BEGIN Data to process

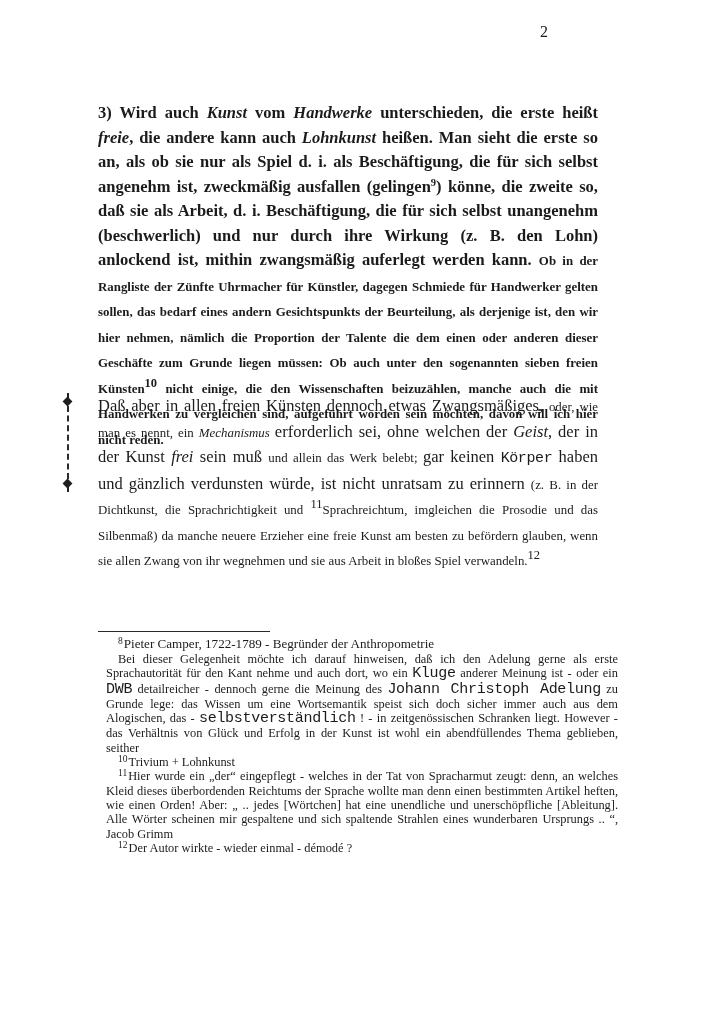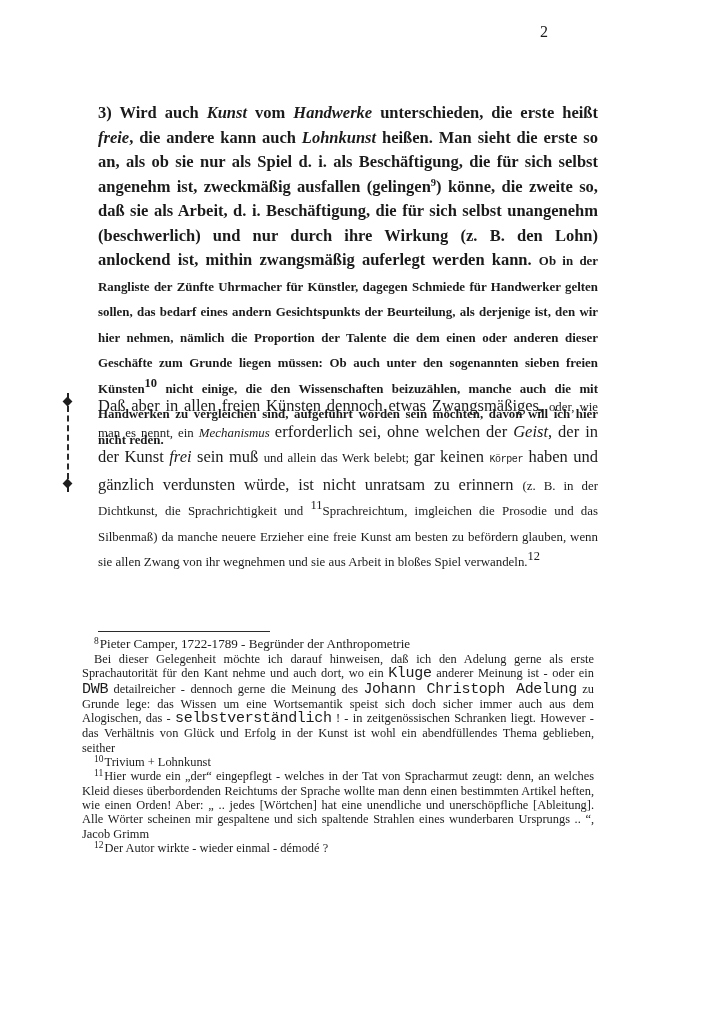--- a/index.html
+++ b/index.html
@@ -27,7 +27,7 @@
   .it{font-style:italic;}
   .sm{font-size:12.9px;}
   .sm.it{font-style:italic;}
-  .tt{font-family:"Liberation Mono","DejaVu Sans Mono",monospace;font-size:10px;letter-spacing:-0.4px;}
+  .tt{font-family:"Liberation Mono","DejaVu Sans Mono",monospace;font-size:15px;letter-spacing:-0.4px;}
   sup{font-size:10.5px;line-height:0;vertical-align:baseline;position:relative;top:-6px;}
   sup.lg{font-size:12.5px;top:-6px;}
   sup.fnnum{font-size:9.5px;top:-4px;margin-right:1px;}

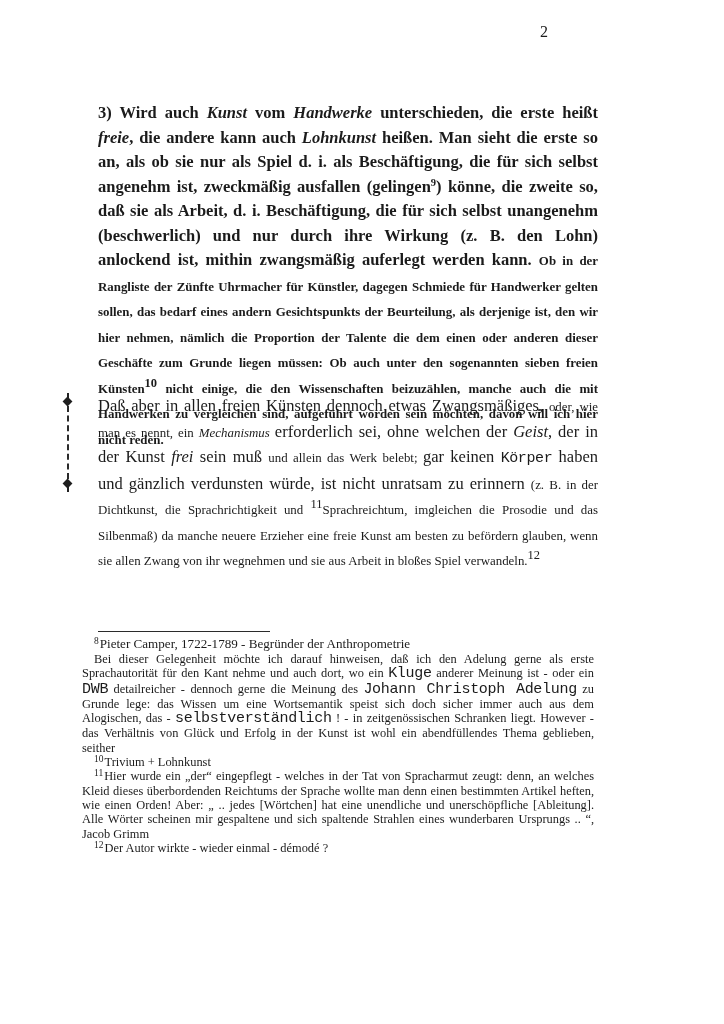--- a/index.html
+++ b/index.html
@@ -43,7 +43,7 @@
     border-top:1.4px solid #2b2b2b;
   }
   .footnotes{
-    position:absolute;left:82px;top:636px;width:512px;
+    position:absolute;left:106px;top:636px;width:512px;
     text-align:justify;
   }
   .fn{font-size:12.4px;line-height:14.3px;text-indent:12px;margin:0;}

END Data to process

(Brief):
Go back to the data above and please quote exactly, and only, the lines from the line with "border-top:1.4px solid #2b2b2b;" through its last line.

(Response to the task):
     border-top:1.4px solid #2b2b2b;
   }
   .footnotes{
-    position:absolute;left:82px;top:636px;width:512px;
+    position:absolute;left:106px;top:636px;width:512px;
     text-align:justify;
   }
   .fn{font-size:12.4px;line-height:14.3px;text-indent:12px;margin:0;}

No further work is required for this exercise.